FreedomWorks directs thousands of callers to Pa. House GOP leader over school voucher bill, despite his support

Friday, June 24, 2011 at 3:35 pm

FreedomWorks’ campaign to pass school voucher legislation in Pennsylvania has now launched a robocall that allows supporters to connect directly with House Majority Floor Leader Mike Turzai.

The full message [click on red font in the next page to listen to the entire recording] was obtained by The American Independent, in which the voice of FreedomWorks’ director of state and federal campaigns Brendan Steinhauser urges listeners to call Turzai. He says, in part:

“We’re very close to getting the school choice bill passed in the general assembly, but we need your help to get this done. Please take action now and tell House Majority Leader Mike Turzai to pass a school choice bill now.”

A second voice tells callers to contact the representative to ask him to support SB1 by pressing 1. Republican Senate Education Chairman Jeffrey Piccola and Democrat Sen. Anthony Williams introduced that piece of legislation in January. It has yet to come to a full vote in the Senate. An email from Steinhauser to TAI said the calls were going out to thousands of FreedomWorks members, connecting them to Turzai’s district and Harrisburg offices.

The robocalls target Turzai despite the representative supporting at least two school voucher bills that were proposed by colleagues in the House.

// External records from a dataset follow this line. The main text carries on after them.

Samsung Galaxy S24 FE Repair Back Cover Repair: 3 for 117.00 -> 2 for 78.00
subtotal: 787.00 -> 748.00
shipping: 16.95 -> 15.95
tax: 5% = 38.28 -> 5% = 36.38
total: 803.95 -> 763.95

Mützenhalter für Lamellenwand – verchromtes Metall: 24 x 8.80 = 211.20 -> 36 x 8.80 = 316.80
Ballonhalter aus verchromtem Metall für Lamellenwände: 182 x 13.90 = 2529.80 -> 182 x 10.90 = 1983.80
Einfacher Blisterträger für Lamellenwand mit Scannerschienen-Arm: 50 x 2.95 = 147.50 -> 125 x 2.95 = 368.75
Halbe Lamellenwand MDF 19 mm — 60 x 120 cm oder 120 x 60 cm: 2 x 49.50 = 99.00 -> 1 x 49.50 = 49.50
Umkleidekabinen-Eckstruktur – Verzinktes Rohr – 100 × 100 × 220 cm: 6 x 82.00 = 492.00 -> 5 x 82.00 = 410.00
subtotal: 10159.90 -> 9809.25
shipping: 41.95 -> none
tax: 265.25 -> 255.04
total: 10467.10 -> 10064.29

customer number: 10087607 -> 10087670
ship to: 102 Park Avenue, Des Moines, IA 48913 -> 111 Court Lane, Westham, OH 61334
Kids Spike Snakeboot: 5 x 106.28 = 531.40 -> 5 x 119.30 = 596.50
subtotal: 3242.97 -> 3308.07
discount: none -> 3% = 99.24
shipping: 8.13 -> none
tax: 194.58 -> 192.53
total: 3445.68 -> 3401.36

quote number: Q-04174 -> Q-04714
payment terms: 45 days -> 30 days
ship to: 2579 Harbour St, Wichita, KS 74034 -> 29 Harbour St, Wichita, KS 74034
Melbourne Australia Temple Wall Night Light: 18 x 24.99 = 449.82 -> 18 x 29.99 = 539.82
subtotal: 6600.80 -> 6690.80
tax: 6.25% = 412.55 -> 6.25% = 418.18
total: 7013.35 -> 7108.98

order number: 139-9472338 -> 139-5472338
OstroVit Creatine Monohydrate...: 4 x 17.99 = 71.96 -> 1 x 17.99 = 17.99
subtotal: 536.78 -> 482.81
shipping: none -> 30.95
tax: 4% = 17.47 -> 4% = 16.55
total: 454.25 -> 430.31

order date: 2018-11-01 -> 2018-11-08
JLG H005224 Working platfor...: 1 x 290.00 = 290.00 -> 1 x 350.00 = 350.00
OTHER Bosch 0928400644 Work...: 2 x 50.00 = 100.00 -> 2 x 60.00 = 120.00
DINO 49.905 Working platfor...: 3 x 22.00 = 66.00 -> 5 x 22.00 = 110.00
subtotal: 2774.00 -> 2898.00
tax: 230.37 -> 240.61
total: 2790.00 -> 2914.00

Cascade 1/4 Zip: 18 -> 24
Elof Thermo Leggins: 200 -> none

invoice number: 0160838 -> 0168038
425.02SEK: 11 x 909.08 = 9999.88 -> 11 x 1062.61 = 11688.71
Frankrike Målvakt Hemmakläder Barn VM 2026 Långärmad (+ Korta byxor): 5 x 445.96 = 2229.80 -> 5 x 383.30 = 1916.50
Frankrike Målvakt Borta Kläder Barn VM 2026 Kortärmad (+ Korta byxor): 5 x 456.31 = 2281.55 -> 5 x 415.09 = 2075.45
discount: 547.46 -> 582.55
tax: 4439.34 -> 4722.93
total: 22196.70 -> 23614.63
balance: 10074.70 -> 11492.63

Those pieces of legislation vary in their proximity to SB1, with one seen as a more watered-down version while the other places no eligibility requirements on the thousands of dollars of public dollars students can use towards private school tuition.

Turzai also helped successfully pass an expansion of the state’s Educational Improvement Tax Credit–HB1330–a program that awards tax credits to families and third party groups that make funds available for low- and middle-income students to attend private schools. That bill passed the lower chamber 190-7 but awaits approval in the Senate.

To Steinhauser, that effort is not enough. In a separate e-mail he wrote: “The House could pass years 1 and 2 of SB1, which would add a voucher component to HB1330. That’s something we’d like to see the House do. I don’t think Turzai has agreed to do that yet, which is why the senate hasn’t passed its version out yet. Turzai is the key to passing the voucher component we want.”

Turzai’s spokesperson, Steve Miskin, told TAI yesterday during an interview putting pressure on a House member to back a bill in another chamber that has not been passed is absurd. “It appears they only want to be attack dogs,” he said. Miskin was at times furious during the conversation over FreedomWorks’ blunt tactics, accusing the organization of harassing Turzai.

A total of five school choice bills including SB1 are on the table in legislature, with four creating an expansive voucher program that would use public tax dollars to fund child education at a private school.

The three voucher bills in the House vary in their proximity to the terms in SB 1. One would place no income eligibility or geographic restrictions on who could qualify for the tuition vouchers, set at $5,000. Another proposed law, written by Republican Rep. Jim Christiana, is more restrictive than the Senate version, capping the income eligibility to 250 percent of the federal poverty line versus the upper chamber’s 350 percent. A third bill would grant $5,000 to students enrolled in a persistently struggling public school. TAI has written extensively on what each bill entails and their associated costs.

Yesterday the Pittsburgh Tribune Review wrote that Gov. Tom Corbett, whose budget proposal for the coming year would cut $1 billion from public education, supports Christiana’s bill. From the article:

Kevin Harley, Corbett’s spokesman, said a plan by Beaver County Republican Rep. Jim Christiana “seems to be a viable compromise that would be good for children” and a “likely vehicle in working a compromise that everybody could live with.”

Christiana’s bill would make school vouchers available to low-income children who attend the lowest-performing 5 percent of Pennsylvania schools.

The vouchers would be available starting in the 2012-2013 school year. The bill also would open up Educational Improvement Tax Credit scholarships to families earning up to $60,000. Last year, only families earning $50,000 or less qualified for the scholarships.

Rep. Tom Quigley, R-Montgomery, said school voucher legislation could be bundled with charter school reform and a teacher furlough bill to gain support.